Secondo Spalletta, infatti, non occorre un’istituzione in grado di costruire una deontologia. Occorrerebbe invece un “sistema giornalistico”, comprendente i professionisti e gli editori, “che si riconoscesse attorno a determinati valori e che, su questi valori, si desse delle regole”.
“Finché l’etica del giornalista non troverà un punto d’incontro e di dialogo con l’etica dell’editore il sistema non troverà mai il proprio equilibrio, quindi il valore stesso delle regole risulterà danneggiato a monte. Perché le regole siano applicate non è sufficiente che esse siano fissate in un codice: occorre che esse siano condivise. Scrivere delle regole è infatti per molti versi assai semplice, applicarle lo è molto di meno, soprattutto dove quest’applicazione implica uno scardinamento di meccanismi consolidati.”
Un’istituzione come l’Ordine, che potrebbe essere un baluardo della libertà del giornalismo proprio per le enormi potenzialità di tutela e garanzia per i professionisti che potrebbero derivare dalla sua fondazione a norma di legge, è però molto spesso snaturata e svilita per una “precisa responsabilità dei giornalisti stessi, che in Italia non hanno mai fatto buon uso delle potenzialità derivanti dall’esistenza di un vincolo normativo: tante regole ma spesso confuse, tanti documenti deontologici ma con scarsa applicazione, scarso utilizzo del potere disciplinare”, afferma Spalletta.
Un altro aspetto da approfondire per capire le contraddizioni che affliggono l’Ordine dei Giornalisti è la sua estrema chiusura, poco rispondente alle evoluzioni dell’attività giornalistica nel contesto di una società sempre più digitale, in cui tutti possono svolgere la funzione di citizen journalists senza nessuna licenza o tesserino.
“Non mi piace l’idea che si è giornalisti se si è iscritti all’albo,” commenta Spalletta, “secondo me si è giornalisti se si lavora da giornalisti. In Italia siamo pieni di giornalisti iscritti all’Ordine che operano come altoparlanti del potere oppure come attivisti politici. Questi, a mio avviso, non sono cattivi giornalisti. Questi non sono giornalisti. Un cattivo giornalista è un giornalista che, nel raccontare un fatto di cronaca, eccede nella spettacolarizzazione. Un giornalista che, nel fornire l’interpretazione di un fatto, si fa trascinare dalla faziosità. Ma un giornalista che fa il politico o che si limita a essere il portavoce di qualcuno non è un cattivo giornalista: non è proprio un giornalista.”
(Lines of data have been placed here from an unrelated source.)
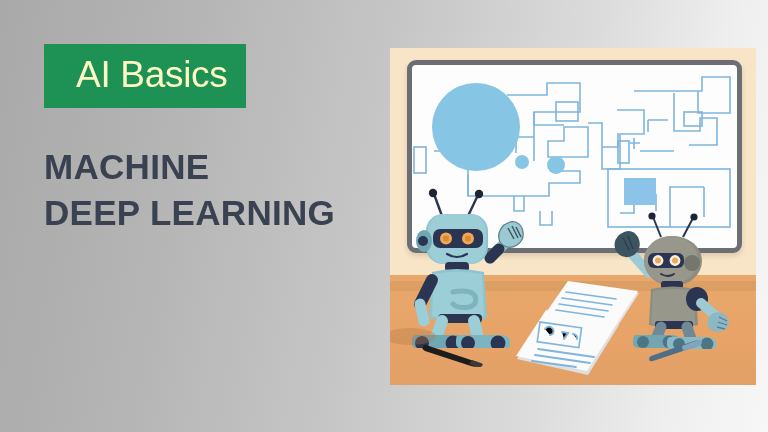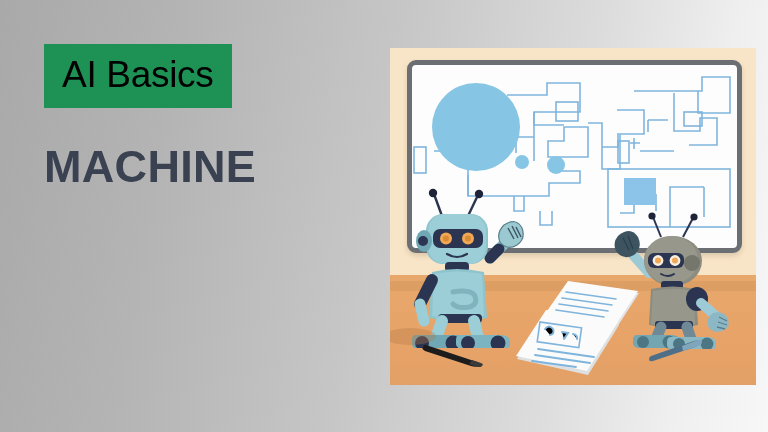"AI Basics" #eyebrow-badge { color: #000000 -> #fef9c3; padding: 12px 18px 15px 18px -> 12px 18px 15px 32px }
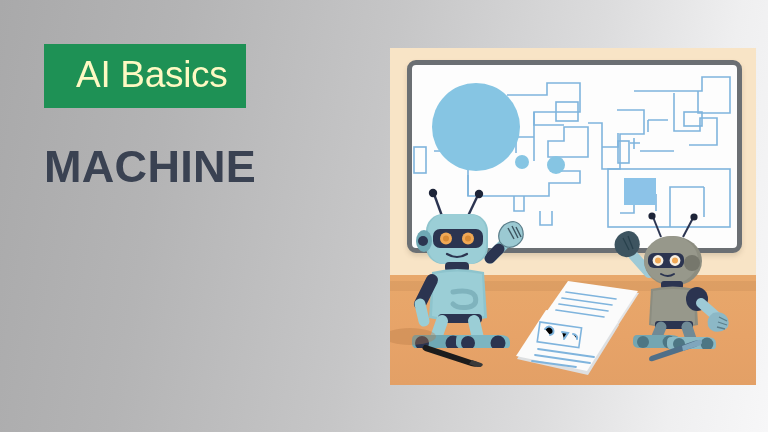"MACHINE" #headline { font-size: 45px -> 35px }
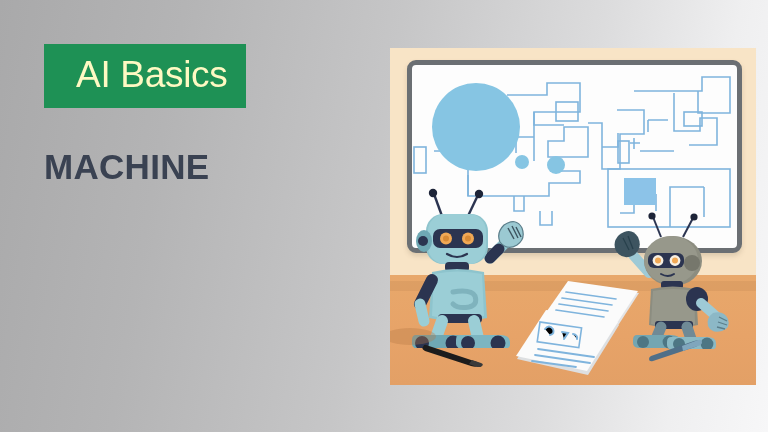"DEEP LEARNING" span.hl-line { html: none -> <span>DEEP LEARNING</span> }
Proprio in virtù di quanto affermato da Del Boca circa il riverbero pubblico dell’attività professionale dei giornalisti, che secondo Spalletta è tale da coinvolgere il piano dei diritti costituzionalmente garantiti e dei valori cardine della società democratica, i problemi del giornalismo italiano debbono essere affrontati con un respiro più ampio di quello della “annosa diatriba ‘ordine sì/ordine no’”.
Il problema, commenta Spalletta, è di natura culturale, e non ancora percepito come tale. Finché ciò non avverrà si navigherà “a un livello di superficie, che serve solo ad alimentare le chiacchiere e non a entrare nel vivo della questione.”